Extracted records:

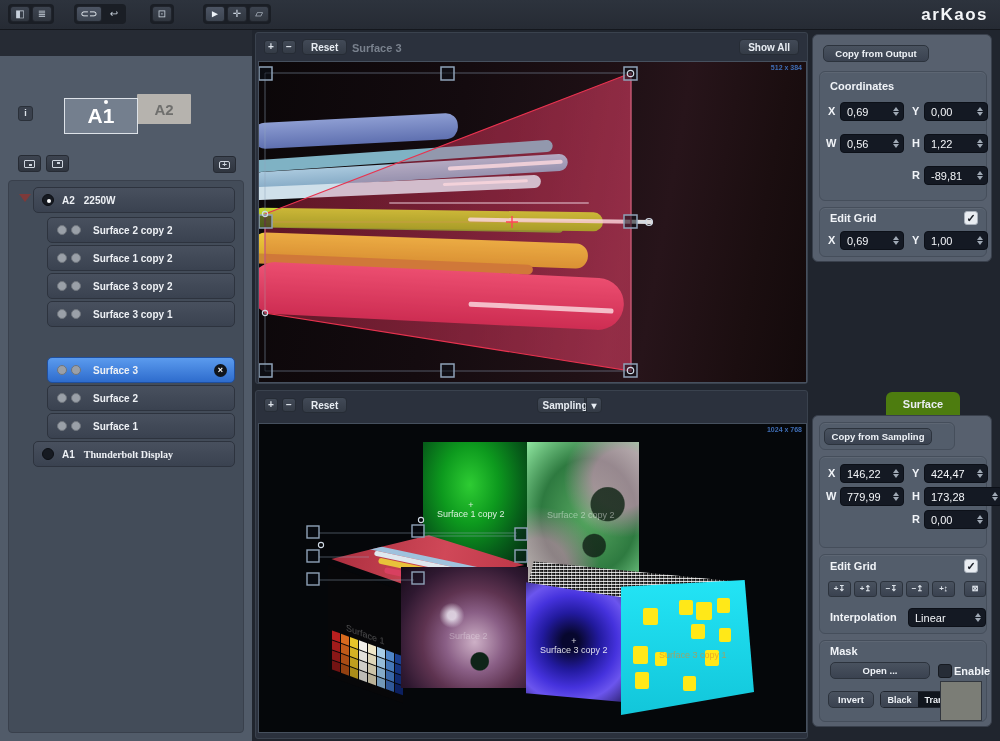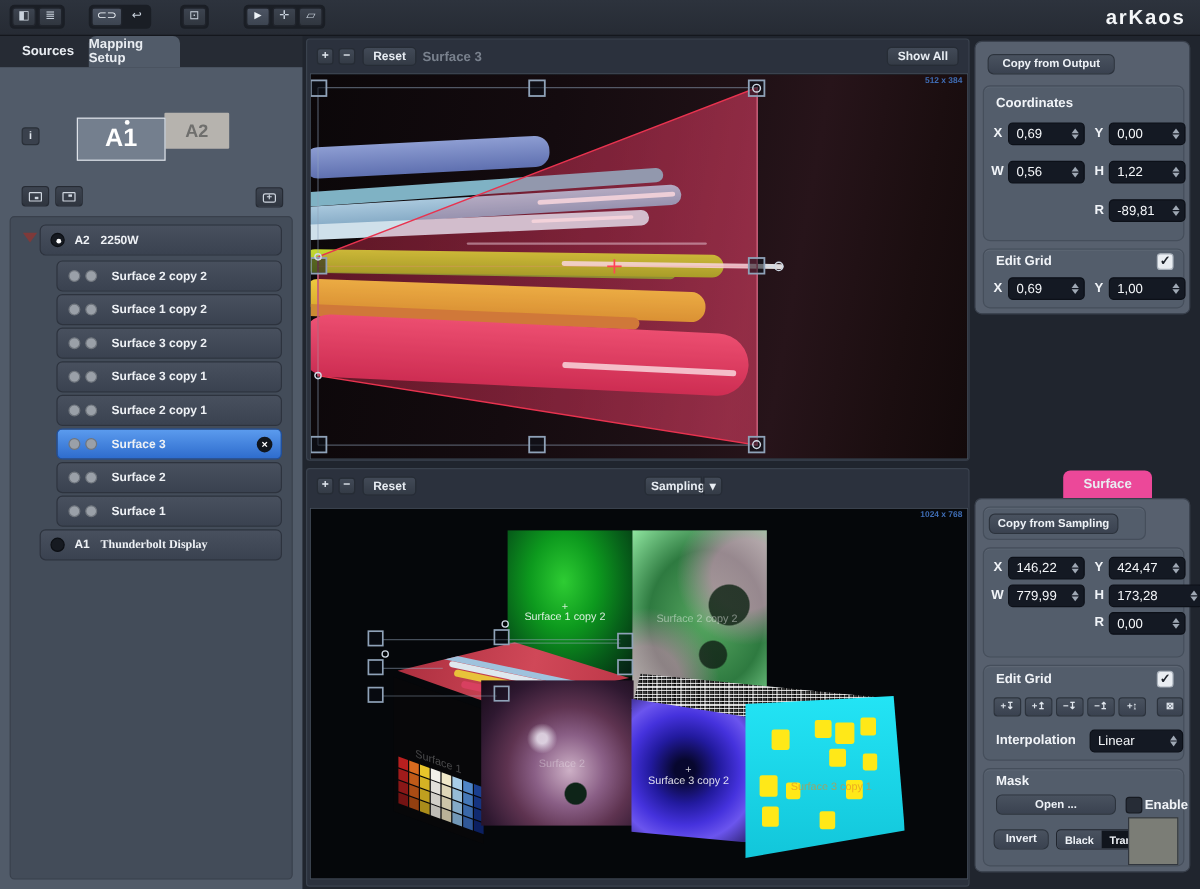--- a/index.html
+++ b/index.html
@@ -141,10 +141,6 @@
 </div>
 
 <div class="abs sidebar">
-  <div class="abs sb-tabs">
-    <div class="abs sb-tab inactive">Sources</div>
-    <div class="abs sb-tab active">Mapping Setup</div>
-  </div>
   <div class="abs sb-body">
     <div class="abs ibtn">i</div>
     <div class="abs a2box">A2</div>

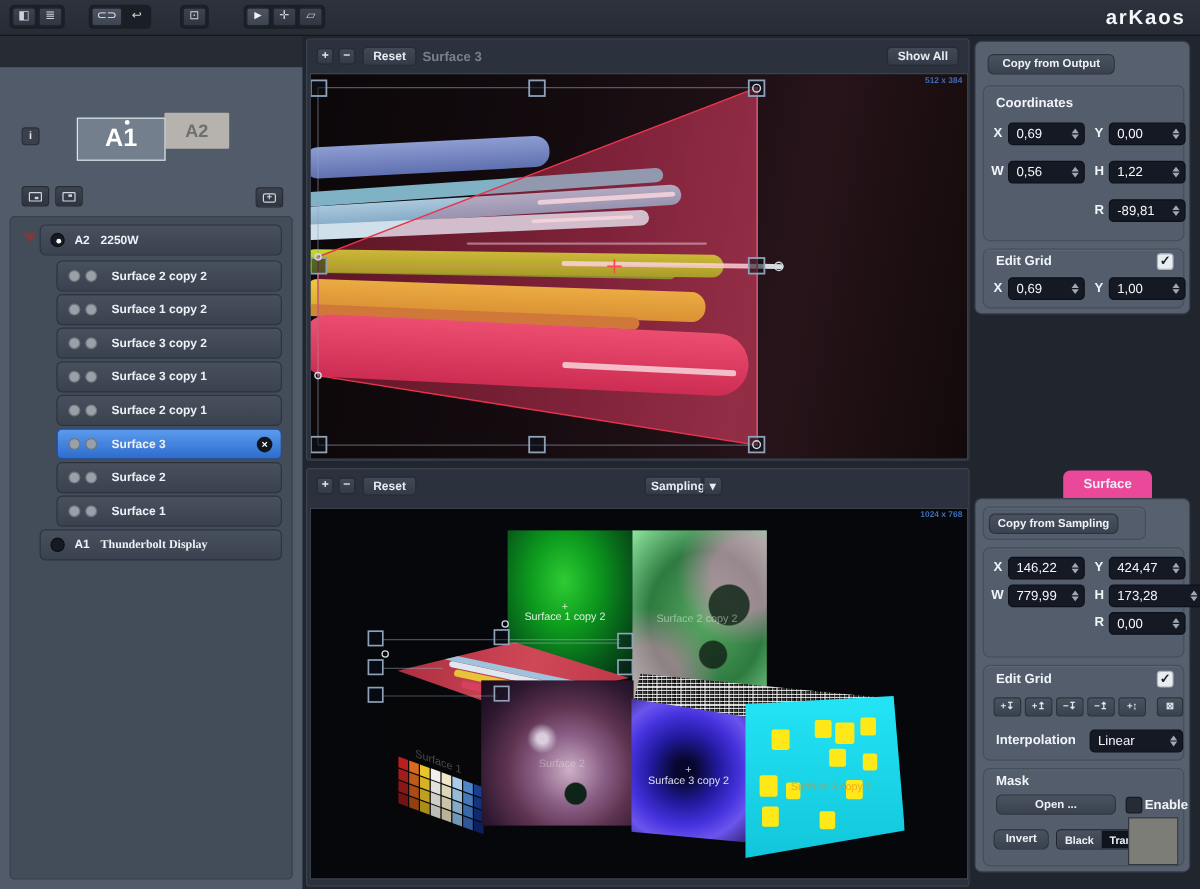--- a/index.html
+++ b/index.html
@@ -188,11 +188,6 @@
         <span class="dot"></span>
           <span class="dot" style="margin-right:12px;"></span>
         <span>Surface 3 copy 1</span>
-      </div>
-      <div class="abs row" style="left:38px;top:148px;width:188px;padding-left:9px;">
-        <span class="dot"></span>
-          <span class="dot" style="margin-right:12px;"></span>
-        <span>Surface 2 copy 1</span>
       </div>
       <div class="abs row sel" style="left:38px;top:176px;width:188px;padding-left:9px;">
         <span class="dot"></span>

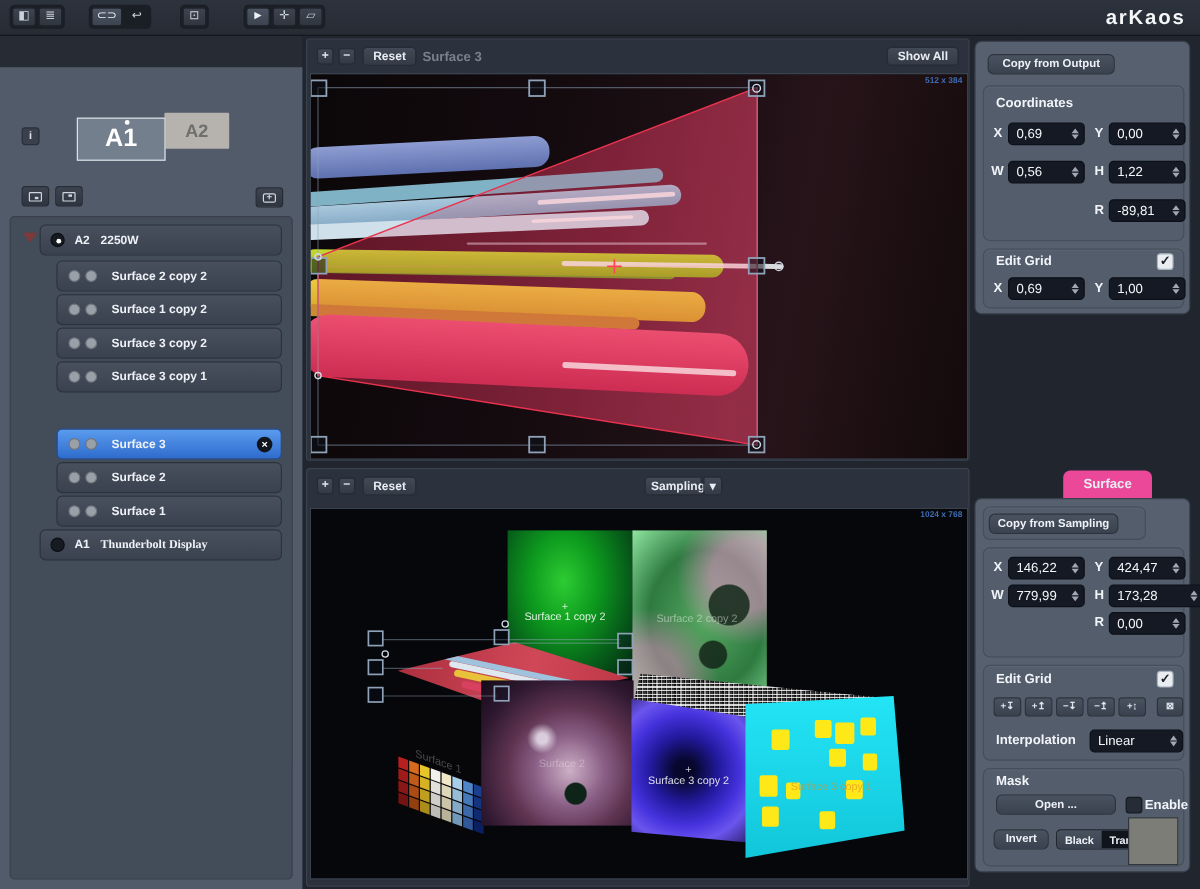--- a/index.html
+++ b/index.html
@@ -467,7 +467,7 @@
 </div>
 
 <div class="abs rtab" style="left:818px;top:392px;width:80px;margin-top:36px;">Display</div>
-<div class="abs rtab" style="left:886px;top:392px;width:74px;background:#ec4899;border-radius:6px 6px 0 0;">Surface</div>
+<div class="abs rtab" style="left:886px;top:392px;width:74px;background:#4d7c0f;border-radius:6px 6px 0 0;">Surface</div>
 
 <div class="abs rpanel" style="left:812px;top:415px;width:180px;height:312px;">
   <div class="secbox" style="left:6px;top:6px;width:136px;height:28px;">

Assignment –
For the word "background", say how many lines of the data include it, with nothing else in the reply.

Expected answer –
2